>>>>>

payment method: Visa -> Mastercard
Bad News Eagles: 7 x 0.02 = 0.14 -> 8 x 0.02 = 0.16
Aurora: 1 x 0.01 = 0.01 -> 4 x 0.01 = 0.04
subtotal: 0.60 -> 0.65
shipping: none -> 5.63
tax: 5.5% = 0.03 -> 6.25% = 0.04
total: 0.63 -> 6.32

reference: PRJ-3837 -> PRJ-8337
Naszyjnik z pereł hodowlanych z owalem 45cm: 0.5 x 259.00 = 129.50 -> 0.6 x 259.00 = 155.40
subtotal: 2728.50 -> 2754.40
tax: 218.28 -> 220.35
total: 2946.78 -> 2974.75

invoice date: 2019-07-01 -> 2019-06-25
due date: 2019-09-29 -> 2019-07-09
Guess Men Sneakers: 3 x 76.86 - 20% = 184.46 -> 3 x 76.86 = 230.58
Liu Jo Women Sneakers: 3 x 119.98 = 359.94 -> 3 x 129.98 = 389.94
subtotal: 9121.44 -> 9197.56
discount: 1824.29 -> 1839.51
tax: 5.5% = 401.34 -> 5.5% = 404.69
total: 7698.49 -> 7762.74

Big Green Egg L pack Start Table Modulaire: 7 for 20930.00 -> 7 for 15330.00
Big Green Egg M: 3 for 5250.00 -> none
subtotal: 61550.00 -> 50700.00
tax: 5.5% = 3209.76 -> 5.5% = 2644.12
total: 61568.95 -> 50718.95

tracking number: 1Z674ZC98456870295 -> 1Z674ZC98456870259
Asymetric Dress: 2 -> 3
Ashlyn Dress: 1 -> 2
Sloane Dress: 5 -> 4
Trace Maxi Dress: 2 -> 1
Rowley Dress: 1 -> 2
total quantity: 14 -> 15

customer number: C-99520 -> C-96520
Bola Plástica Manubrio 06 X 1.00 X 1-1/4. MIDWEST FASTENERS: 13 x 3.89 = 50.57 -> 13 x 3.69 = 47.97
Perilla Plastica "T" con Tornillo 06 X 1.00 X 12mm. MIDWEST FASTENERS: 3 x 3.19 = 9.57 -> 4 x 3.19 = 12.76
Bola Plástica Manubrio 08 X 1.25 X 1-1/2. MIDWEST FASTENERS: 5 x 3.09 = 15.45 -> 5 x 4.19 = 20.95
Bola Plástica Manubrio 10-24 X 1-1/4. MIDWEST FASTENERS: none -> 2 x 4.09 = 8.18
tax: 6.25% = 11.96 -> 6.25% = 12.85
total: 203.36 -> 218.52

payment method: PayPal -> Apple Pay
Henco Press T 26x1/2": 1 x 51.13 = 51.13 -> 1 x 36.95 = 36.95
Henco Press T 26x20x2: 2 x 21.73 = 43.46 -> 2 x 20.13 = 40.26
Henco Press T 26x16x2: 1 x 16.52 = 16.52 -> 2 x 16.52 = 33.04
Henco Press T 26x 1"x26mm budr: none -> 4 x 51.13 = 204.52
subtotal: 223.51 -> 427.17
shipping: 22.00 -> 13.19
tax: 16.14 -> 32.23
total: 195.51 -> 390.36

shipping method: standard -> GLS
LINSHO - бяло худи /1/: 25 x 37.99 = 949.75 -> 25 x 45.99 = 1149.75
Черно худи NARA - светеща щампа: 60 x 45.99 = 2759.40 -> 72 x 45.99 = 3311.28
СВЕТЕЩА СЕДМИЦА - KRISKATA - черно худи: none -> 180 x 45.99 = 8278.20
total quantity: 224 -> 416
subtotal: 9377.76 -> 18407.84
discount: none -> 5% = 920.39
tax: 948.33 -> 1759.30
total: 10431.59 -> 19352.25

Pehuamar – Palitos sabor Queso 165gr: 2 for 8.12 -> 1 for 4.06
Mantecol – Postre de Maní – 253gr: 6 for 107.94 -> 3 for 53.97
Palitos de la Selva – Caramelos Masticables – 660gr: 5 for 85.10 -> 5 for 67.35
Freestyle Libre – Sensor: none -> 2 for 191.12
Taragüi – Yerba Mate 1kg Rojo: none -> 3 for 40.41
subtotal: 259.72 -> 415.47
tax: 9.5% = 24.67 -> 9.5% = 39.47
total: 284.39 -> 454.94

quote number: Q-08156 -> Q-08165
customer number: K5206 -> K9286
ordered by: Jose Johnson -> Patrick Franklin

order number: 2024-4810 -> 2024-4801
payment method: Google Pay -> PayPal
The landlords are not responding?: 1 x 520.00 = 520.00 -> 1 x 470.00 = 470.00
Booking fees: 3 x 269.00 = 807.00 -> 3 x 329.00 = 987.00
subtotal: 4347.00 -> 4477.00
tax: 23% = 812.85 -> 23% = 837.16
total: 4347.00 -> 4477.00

<<<<<

Exercise prompt
Please count how many lines of the listing include the word "date", giving the number by itself.

Exercise solution
2